JENEWA, KOMPAS.com - Dewan Hak Asasi Manusia PBB telah meloloskan sebuah resolusi kontroversial yang mendesak negara-negara untuk menangani, mencegah, dan menuntut tindakan serta advokasi kebencian agama, setelah insiden pembakaran Al Quran di Swedia.
Resolusi ini ditentang keras oleh AS, Uni Eropa, dan negara-negara Barat lainnya.
Mereka berpendapat, resolusi ini bertentangan dengan undang-undang kebebasan berbicara.
Sebagaimana diberitakan The Guardian, resolusi tersebut disahkan pada Rabu (12/7/2023), dengan 28 negara memberikan suara setuju, 12 negara memilih menolak, dan tujuh negara abstain.
Baca juga: RI Kecam Pembakaran Al Quran di Swedia, Putin: Ini Termasuk Kejahatan di Rusia
Pada bulan lalu, seorang pengunjuk rasa kelahiran Irak menimbulkan kemarahan publik setelah merobek halaman-halaman Al Quran di Swedia.

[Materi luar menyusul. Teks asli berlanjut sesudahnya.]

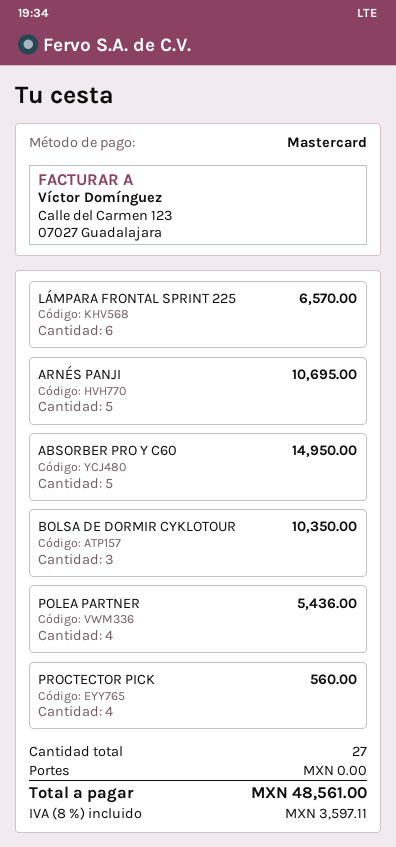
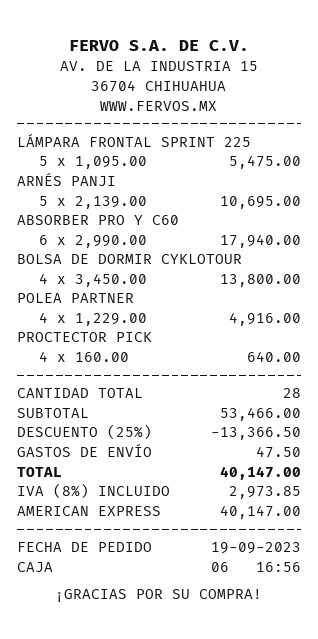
payment method: Mastercard -> American Express
LÁMPARA FRONTAL SPRINT 225: 6 for 6570.00 -> 5 for 5475.00
ABSORBER PRO Y C60: 5 for 14950.00 -> 6 for 17940.00
BOLSA DE DORMIR CYKLOTOUR: 3 for 10350.00 -> 4 for 13800.00
POLEA PARTNER: 4 for 5436.00 -> 4 for 4916.00
PROCTECTOR PICK: 4 for 560.00 -> 4 for 640.00
total quantity: 27 -> 28
discount: none -> 25% = 13366.50
shipping: 0.00 -> 47.50
tax: 8% = 3597.11 -> 8% = 2973.85
total: 48561.00 -> 40147.00

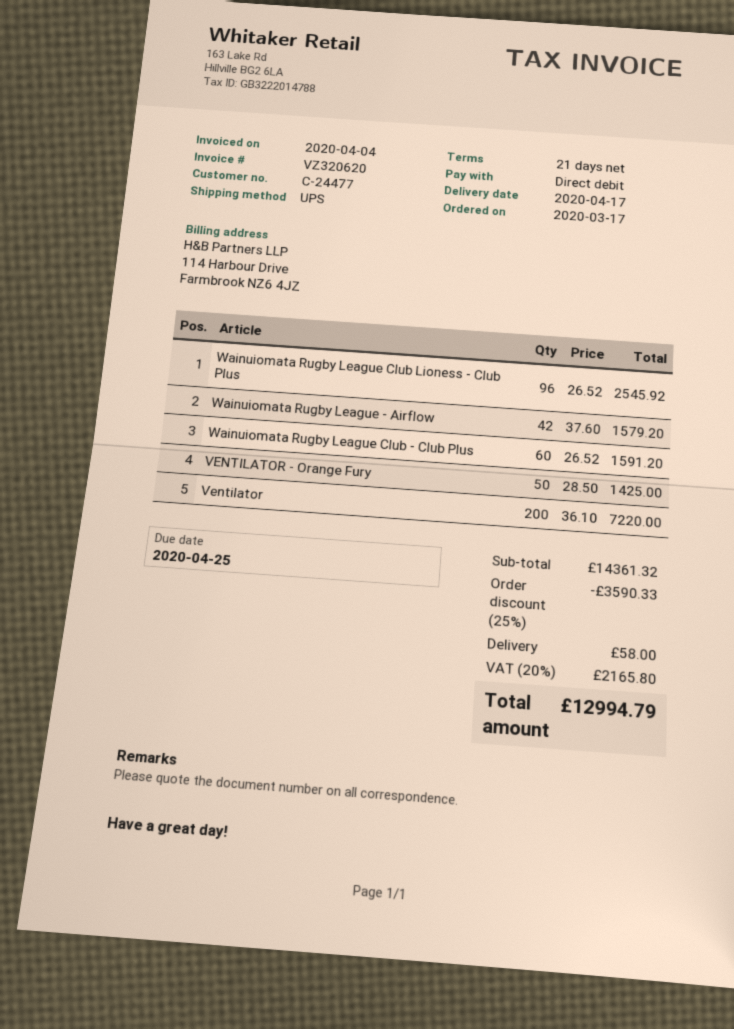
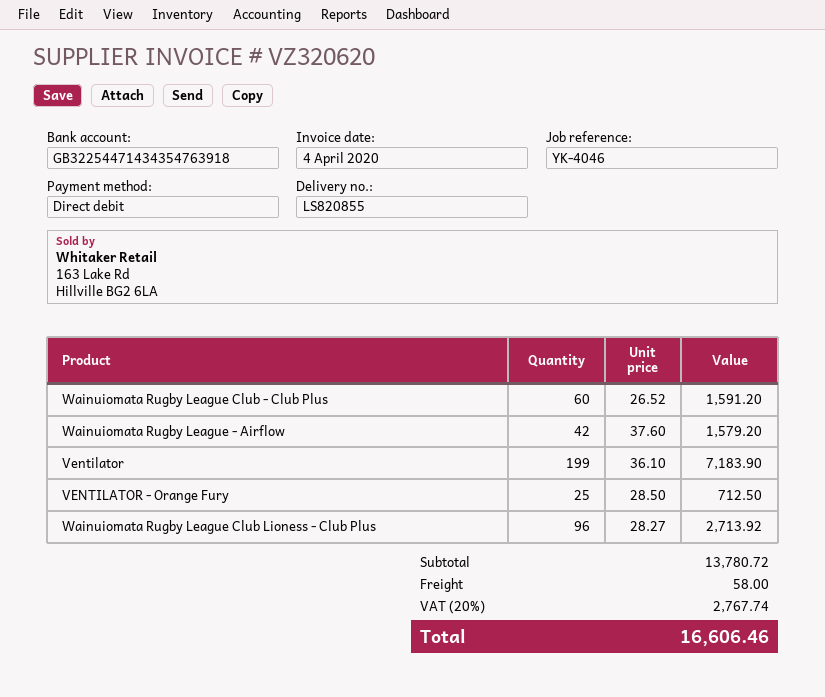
Wainuiomata Rugby League Club Lioness - Club Plus: 96 x 26.52 = 2545.92 -> 96 x 28.27 = 2713.92
VENTILATOR - Orange Fury: 50 x 28.50 = 1425.00 -> 25 x 28.50 = 712.50
Ventilator: 200 x 36.10 = 7220.00 -> 199 x 36.10 = 7183.90
subtotal: 14361.32 -> 13780.72
discount: 25% = 3590.33 -> none
tax: 20% = 2165.80 -> 20% = 2767.74
total: 12994.79 -> 16606.46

Dia lalu menyeka sepatunya dengan beberapa halaman kitab suci umat Islam tersebut dan membakar beberapa halaman lainnya di luar sebuah masjid di Stockholm pada hari raya Idul Adha.

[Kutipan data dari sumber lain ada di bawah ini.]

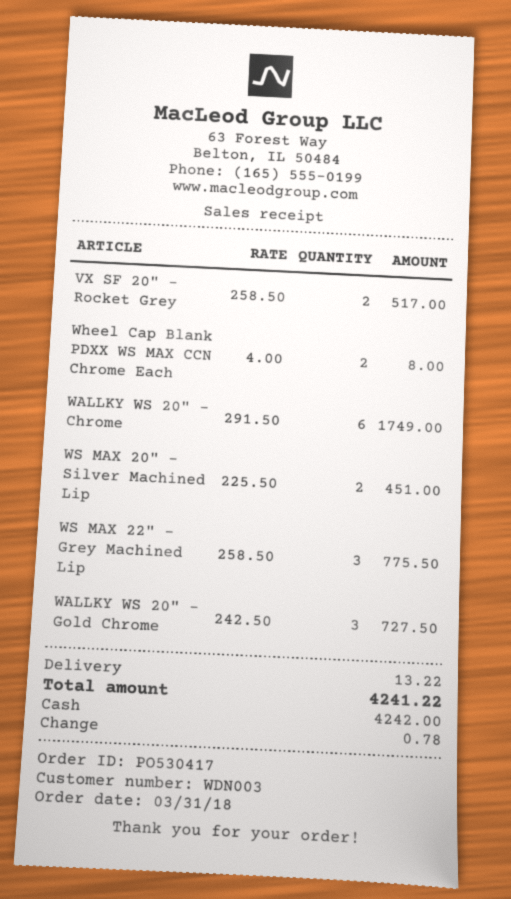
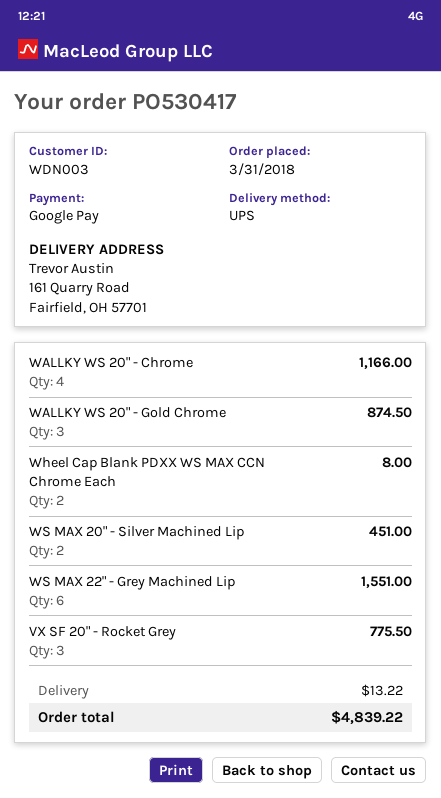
payment method: cash -> Google Pay
VX SF 20" - Rocket Grey: 2 for 517.00 -> 3 for 775.50
WALLKY WS 20" - Chrome: 6 for 1749.00 -> 4 for 1166.00
WS MAX 22" - Grey Machined Lip: 3 for 775.50 -> 6 for 1551.00
WALLKY WS 20" - Gold Chrome: 3 for 727.50 -> 3 for 874.50
total: 4241.22 -> 4839.22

Imbasnya, Kedutaan Besar Swedia di Baghdad sempat diserbu dan Iran menunda pengiriman duta besar baru ke Stockholm.
Organisasi Kerjasama Islam (OKI) pun mengutuk pihak berwenang Swedia serta meminta Dewan Hak Asasi Manusia PBB yang berbasis di Jenewa untuk memperdebatkan masalah tersebut.
Turkiye juga mengungkapkan kemarahannya.
Beberapa protes serupa sebelumnya terjadi di Stockholm dan Malmö.

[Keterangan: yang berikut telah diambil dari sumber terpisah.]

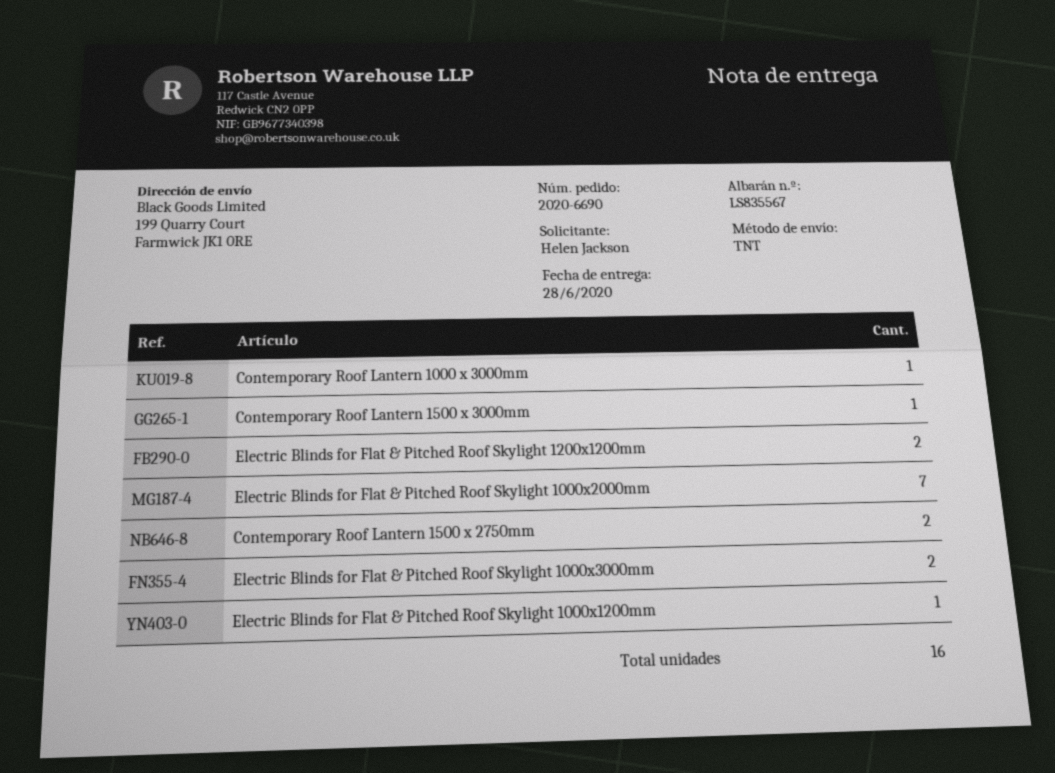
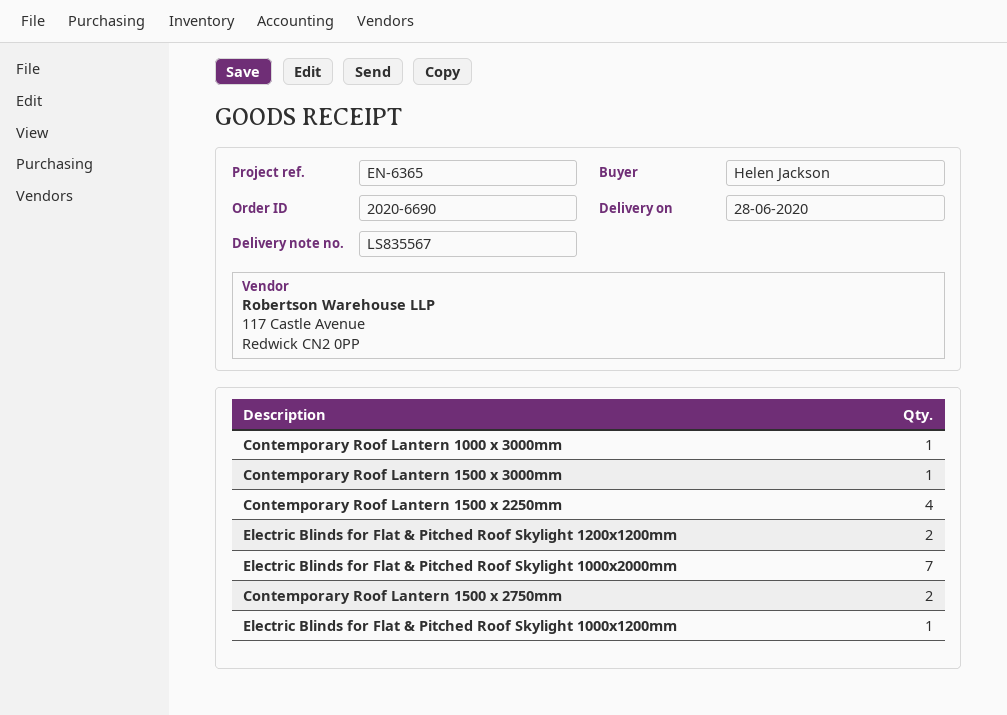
Electric Blinds for Flat & Pitched Roof Skylight 1000x3000mm: 2 -> none
Contemporary Roof Lantern 1500 x 2250mm: none -> 4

Polisi Swedia telah menerima lebih banyak permohonan dari orang-orang yang ingin membakar teks-teks keagamaan, termasuk Al Quran, Alkitab, dan Taurat.
Berbicara di hadapan dewan PBB pekan lalu, Menteri Luar Negeri Pakistan Bilawal Bhutto Zardari mengatakan, tindakan-tindakan seperti itu merupakan hasutan kebencian, diskriminasi, dan kekerasan agama.
Para menteri dari Iran, Arab Saudi, dan Indonesia juga menyuarakan hal yang sama.
Baca juga: Swedia Curiga Ada Aktor Asing Di Balik Kerusuhan Terkait Pembakaran Al Quran
Meskipun mengutuk keras pembakaran tersebut, negara-negara Barat membela kebebasan berbicara.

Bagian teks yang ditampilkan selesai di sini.